Overpass API performance issues

I would think if you download either 3.4mb from Overpass or 116mb as daily planet-diff, Overpass is the way to go. Even updating your data hourly might be totally fine (but I would assume they will let you know based on the UA you send). If you send a bbox-related querry and do this each time your user shifts the map, that might look different and I believe that’s what @Nakaner was talking about.

3 Likes

Not by volume, but that:

                headers={"User-Agent": "tap-in-osm/1.0"},

likely should be changed from that generic value to one that indicates your project bot specifically.

6 Likes

Yes, overpass result is cached of course. The one request to overpass is only done once by the service. Every other user does not use overpass, but only the json cached file from my webserver. So no further traffic/load to overpass or community-run servers.

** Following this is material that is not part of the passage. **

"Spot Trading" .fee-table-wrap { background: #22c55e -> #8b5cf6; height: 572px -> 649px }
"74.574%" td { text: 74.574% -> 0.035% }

The osmpoidb github repository is also linked above. That is what i was referring to. It would be nice to see some good beginner documentation for how to use osmium to cut that data and keep it updated.

Overpass is (over)used, because it is easy to use and there is a lot of documentation in the wiki.

1 Like

It’s not documentation, but this is at least an example. It doesn’t do the “keep it updated” part but does have examples of osmium tags-filter and osm-tags-transform.

1 Like

We can talk about that, latest at the next pub meeting in Munich.

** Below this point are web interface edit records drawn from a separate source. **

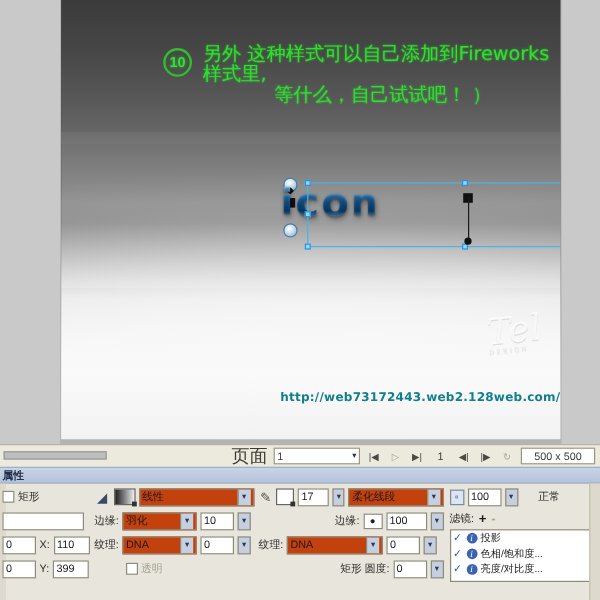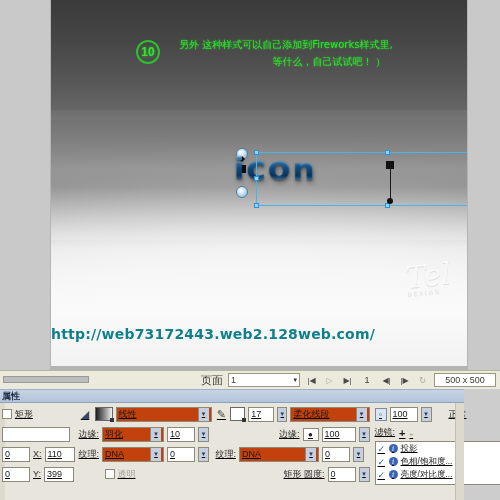"另外 这种样式可以自己添加到Fireworks样式里," .green-text { font-size: 10px -> 16px; left: 128px -> 118px }
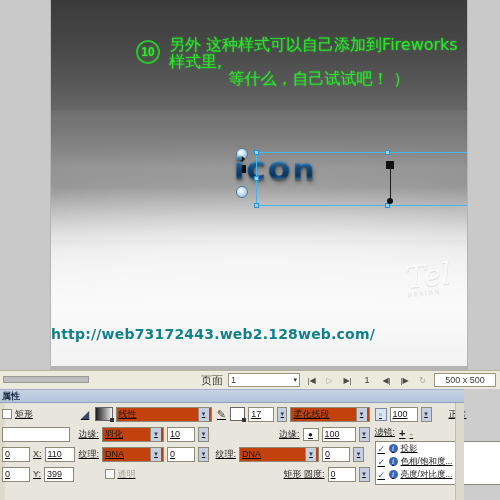"http://web73172443.web2.128web.com/" .url { font-size: 14px -> 10px; text-align: left -> right }
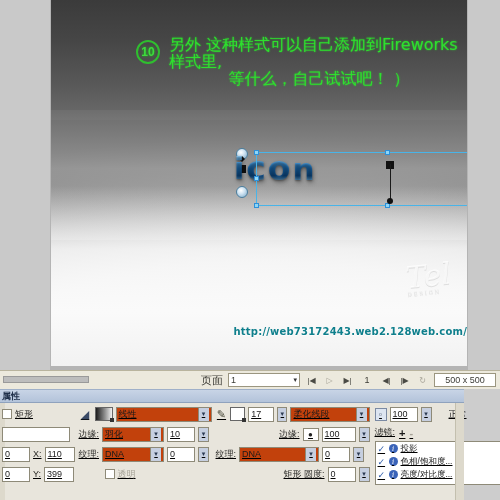"页面" .sb-label { font-size: 11px -> 15px }
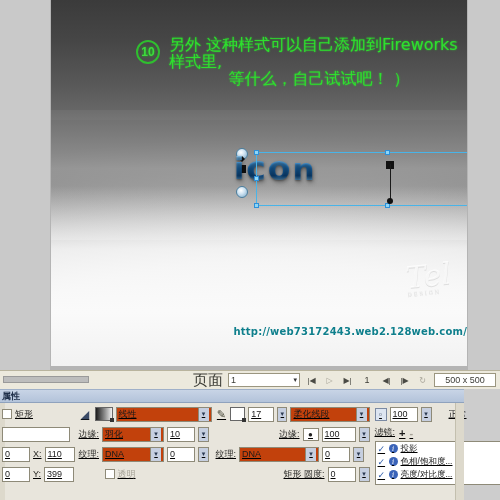"属性" .props { width: 464px -> 500px }
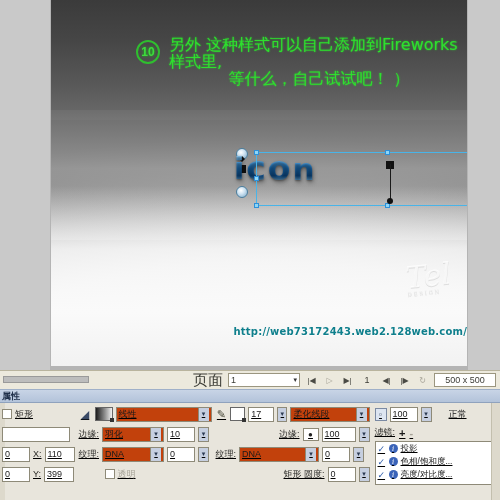"矩形" .props-body { text-decoration: underline -> none }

PTNA makes excessive use of ‘pyosmium-uptodate’, ‘osmium tags-filter’, ‘osmium extract’, … and will be 100% overpass-free tomorrow, for the nightly reports.

8 Likes

OSM-Revert now is at least somewhat usable thanks to the upstream changes on the Overpass.de server. However, I still consistently get a rate_limited error on what appears to be the last request it makes (the HTTP status code isn’t shown, but I’m assuming its the 429) at all times of day when attempting to revert at least some specific sets of two or more changesets (at least when attempting an “advanced revert”, which may perform additional requests), as well as if I don’t wait at least several minutes between 1-changeset reverts.

I rely on OSM-Revert as the linchpin of my SEO-spam fighting arsenal reviewing and remediating dozens of SEO accounts/up to 100 changesets per day, where it would otherwise take many times more time to perform the revert and write and post the appropriate comments manually on each of the affected changesets, or having to constantly wrangle the significant time and complexity cost of switching OSM accounts in JOSM to automate only the revert part of the equation, and not as thoroughly as OSM-Revert. This seriously hobbles it in the very cases where it provides the most value–reverting many/more complex changesets from a spammer in one go and posting appropriate comments on all of them.

Unfortunately, the volunteer maintainer of the tool does not appear to have responded to the number of issues opened about Overpass issues in the past few months, including when for a long period the tool was completely unusable before the recent changes, nor a contributed PR from 2 months ago adding pause-and-retry support.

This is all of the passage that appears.